Records provided:
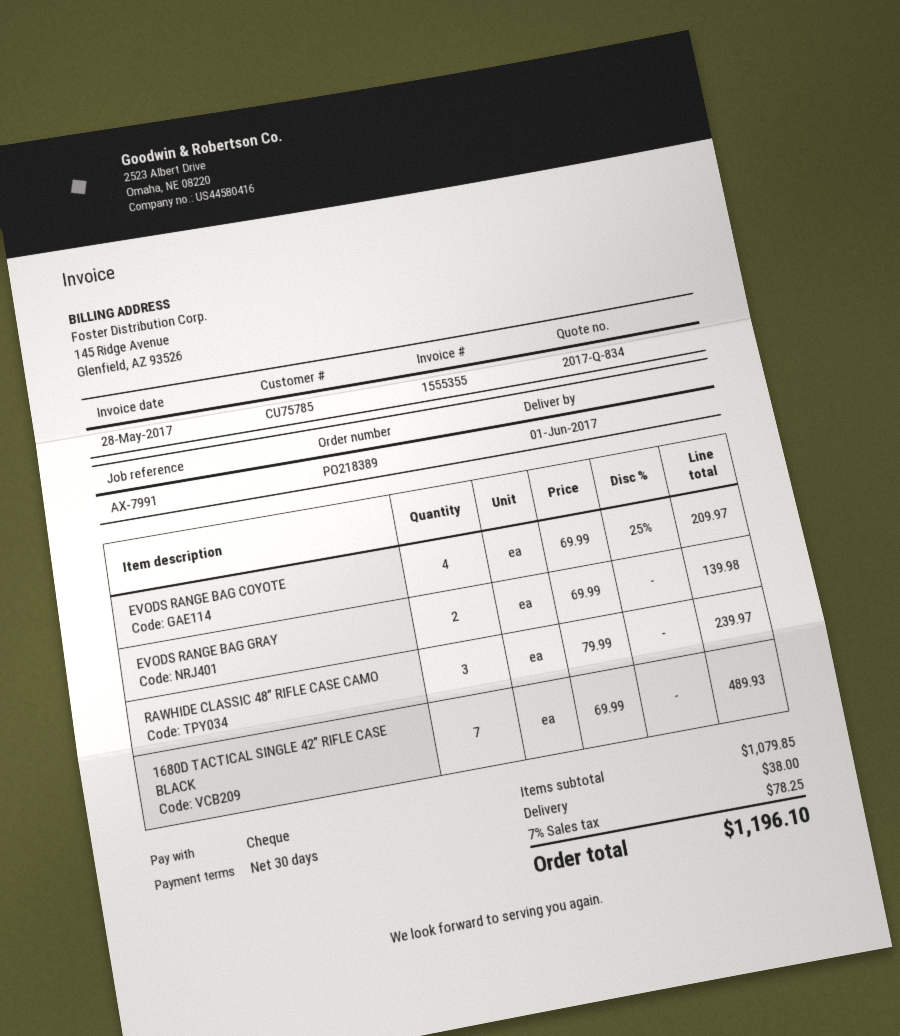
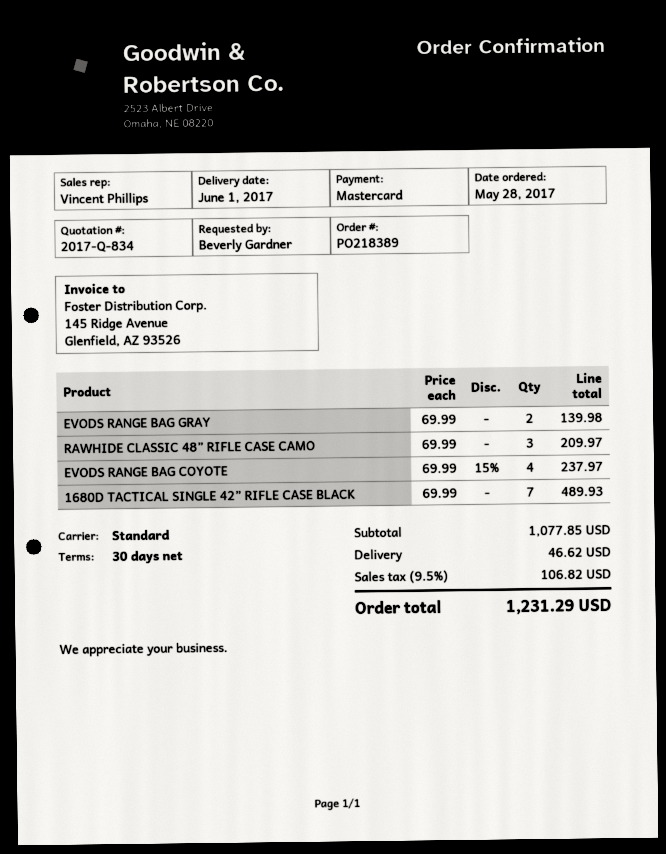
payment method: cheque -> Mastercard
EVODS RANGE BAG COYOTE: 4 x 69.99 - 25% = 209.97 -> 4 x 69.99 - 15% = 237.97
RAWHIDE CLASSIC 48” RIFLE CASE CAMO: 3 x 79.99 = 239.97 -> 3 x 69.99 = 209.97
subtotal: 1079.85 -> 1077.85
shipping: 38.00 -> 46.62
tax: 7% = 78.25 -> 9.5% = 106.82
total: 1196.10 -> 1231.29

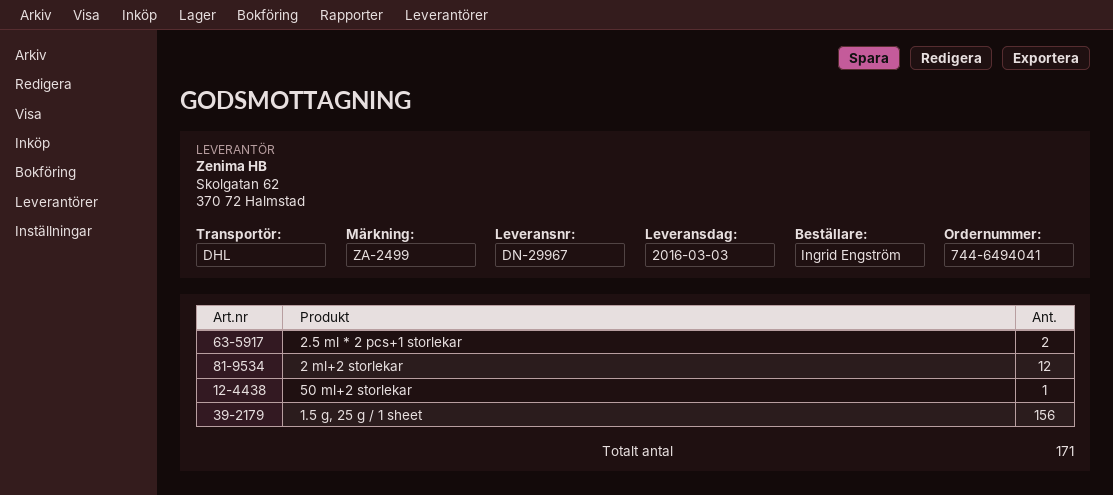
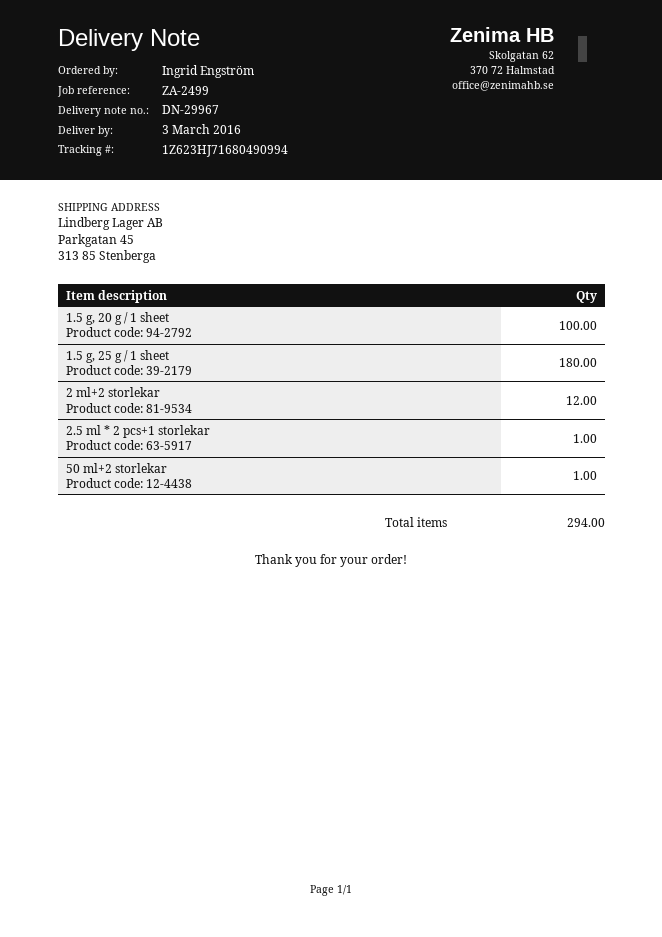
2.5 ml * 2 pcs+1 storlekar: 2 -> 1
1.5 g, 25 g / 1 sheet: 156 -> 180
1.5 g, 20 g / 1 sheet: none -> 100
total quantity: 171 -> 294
...
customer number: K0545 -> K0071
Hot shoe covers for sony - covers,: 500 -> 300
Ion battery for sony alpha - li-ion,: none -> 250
* * *
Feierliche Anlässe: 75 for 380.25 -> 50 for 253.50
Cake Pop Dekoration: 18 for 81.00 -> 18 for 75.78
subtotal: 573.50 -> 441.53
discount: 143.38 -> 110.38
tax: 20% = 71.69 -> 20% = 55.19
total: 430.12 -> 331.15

Exercise requirements: Take the material above and output only the lines from the one that contains "payment method: cheque -> Mastercard" through the one that contains "total quantity: 171 -> 294", ends included and images left out.

Response:
payment method: cheque -> Mastercard
EVODS RANGE BAG COYOTE: 4 x 69.99 - 25% = 209.97 -> 4 x 69.99 - 15% = 237.97
RAWHIDE CLASSIC 48” RIFLE CASE CAMO: 3 x 79.99 = 239.97 -> 3 x 69.99 = 209.97
subtotal: 1079.85 -> 1077.85
shipping: 38.00 -> 46.62
tax: 7% = 78.25 -> 9.5% = 106.82
total: 1196.10 -> 1231.29

2.5 ml * 2 pcs+1 storlekar: 2 -> 1
1.5 g, 25 g / 1 sheet: 156 -> 180
1.5 g, 20 g / 1 sheet: none -> 100
total quantity: 171 -> 294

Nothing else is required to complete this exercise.